International Journal of Hyperthermia | 2007
M. de Bruijne; D. H. M. Wielheesen; J. van der Zee; Nicolas Chavannes; G. C. Van Rhoon
Purpose: To demonstrate the benefits of treatment planning in superficial hyperthermia. Materials and methods: Five patient cases are presented, in which treatment planning was applied to troubleshoot treatment-limiting hotspots, to select the optimum applicator type and orientation, to assess the risk associated with metallic implants, to assess the feasibility of heating a deeper seated tumour, and to analyse the effective SAR coverage resulting from arrays of multiple incoherent applicators. FDTD simulation tools were used to investigate treatment options, either based on segmented or simplified anatomies.
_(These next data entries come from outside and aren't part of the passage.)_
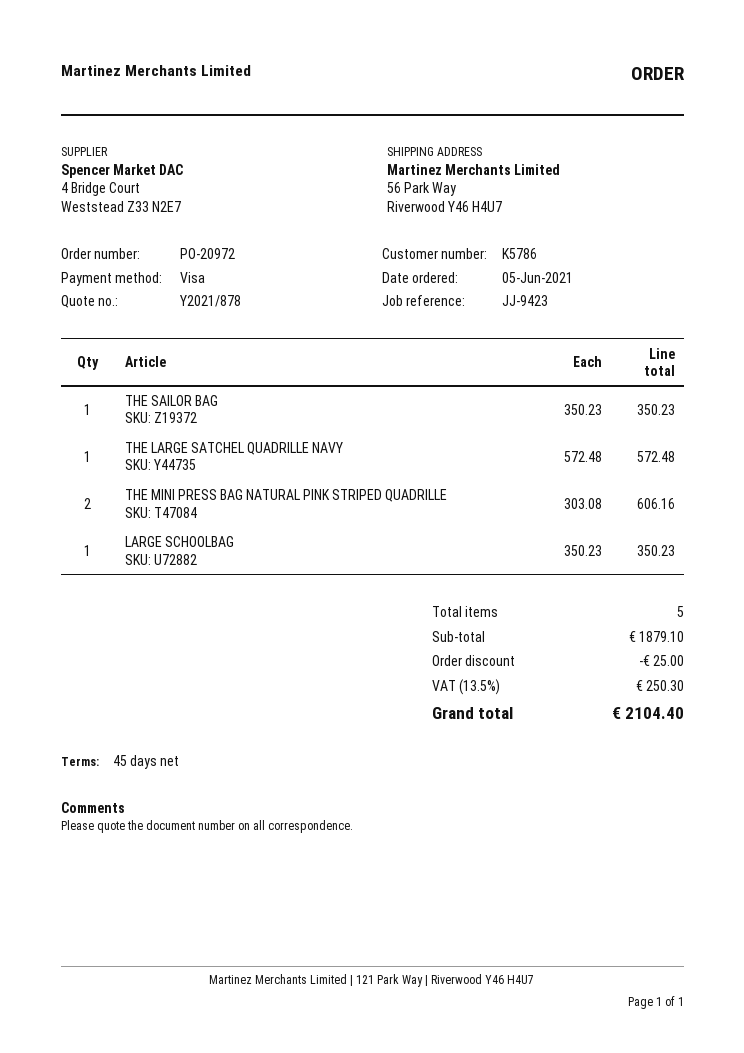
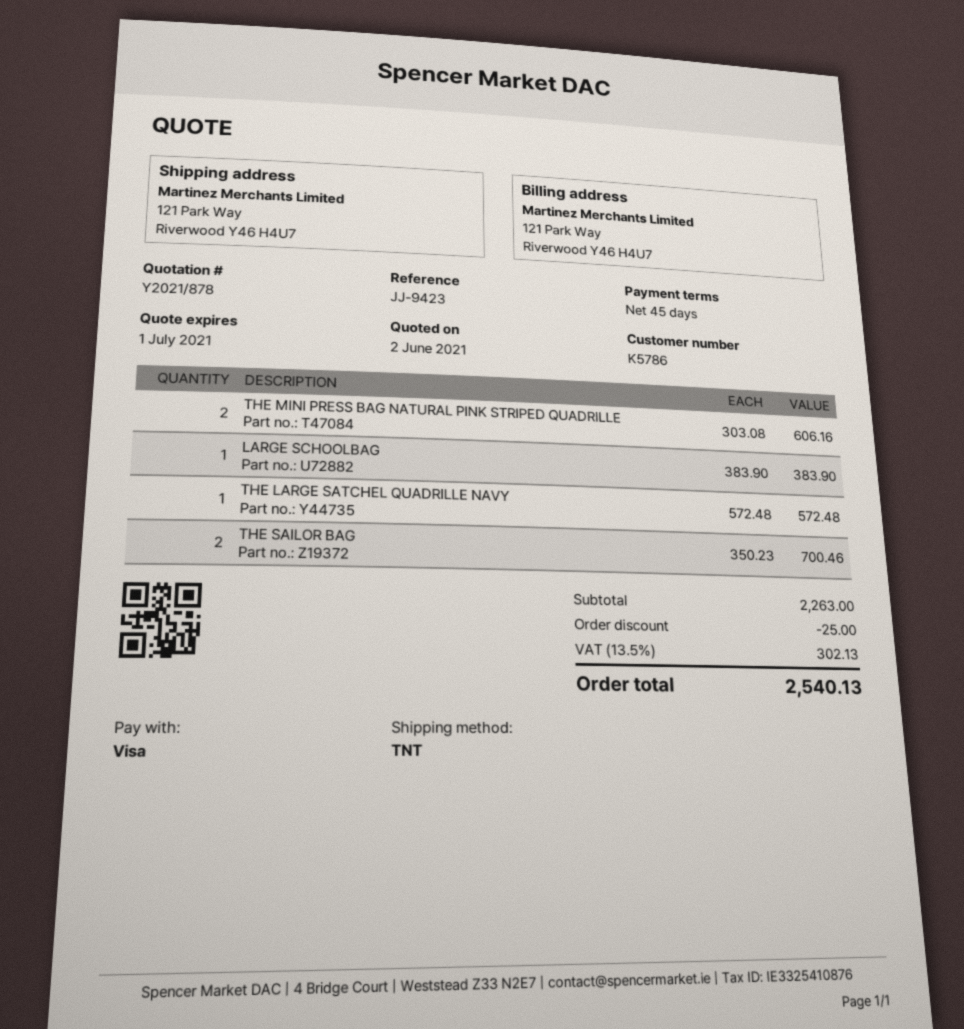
ship to: 56 Park Way, Riverwood Y46 H4U7 -> 121 Park Way, Riverwood Y46 H4U7
THE SAILOR BAG: 1 x 350.23 = 350.23 -> 2 x 350.23 = 700.46
LARGE SCHOOLBAG: 1 x 350.23 = 350.23 -> 1 x 383.90 = 383.90
subtotal: 1879.10 -> 2263.00
tax: 13.5% = 250.30 -> 13.5% = 302.13
total: 2104.40 -> 2540.13

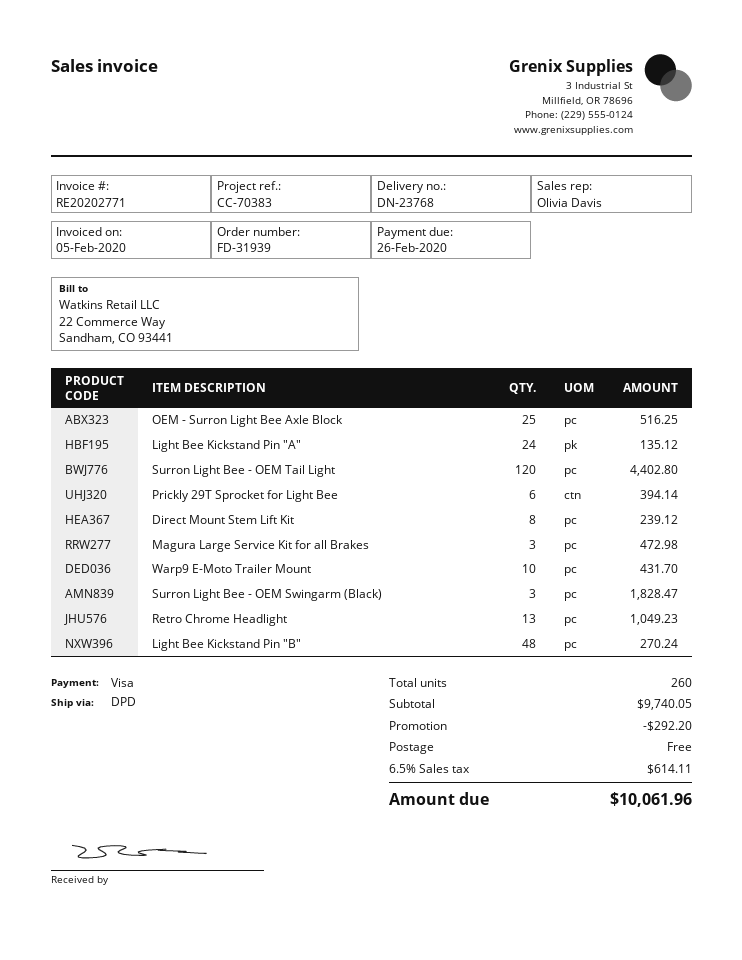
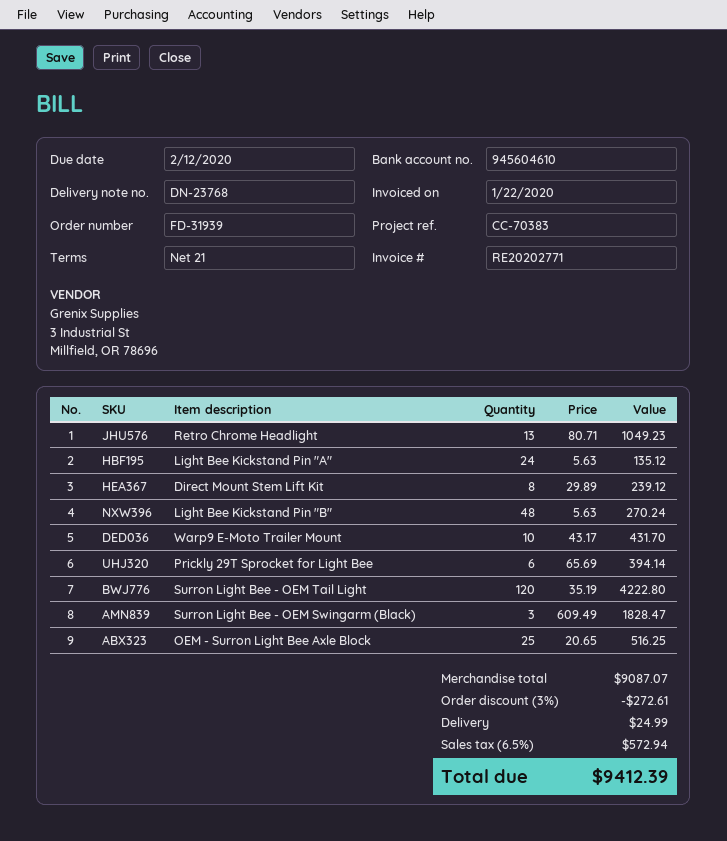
invoice date: 2020-02-05 -> 2020-01-22
due date: 2020-02-26 -> 2020-02-12
Surron Light Bee - OEM Tail Light: 120 for 4402.80 -> 120 for 4222.80
Magura Large Service Kit for all Brakes: 3 for 472.98 -> none
subtotal: 9740.05 -> 9087.07
discount: 292.20 -> 272.61
shipping: 0.00 -> 24.99
tax: 6.5% = 614.11 -> 6.5% = 572.94
total: 10061.96 -> 9412.39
Results: The background, approach and model implementation are presented per case. SAR cross-sections, profiles and isosurfaces are visualized to predict the effective SAR coverage of the target and the location of the maximum power absorption. In addition, the followed treatment strategy and the implications for the clinical treatment are given: for example, higher temperatures, relief of treatment limiting hot-spots or increased power input. Conclusions: Treatment planning in superficial hyperthermia can be applied to improve clinical routine. Its application supports the selection of the optimum technique in non-standard cases, leading to direct benefits for the patient. In addition, treatment planning has shown to be an excellent tool for education and training for hyperthermia technicians and physicians.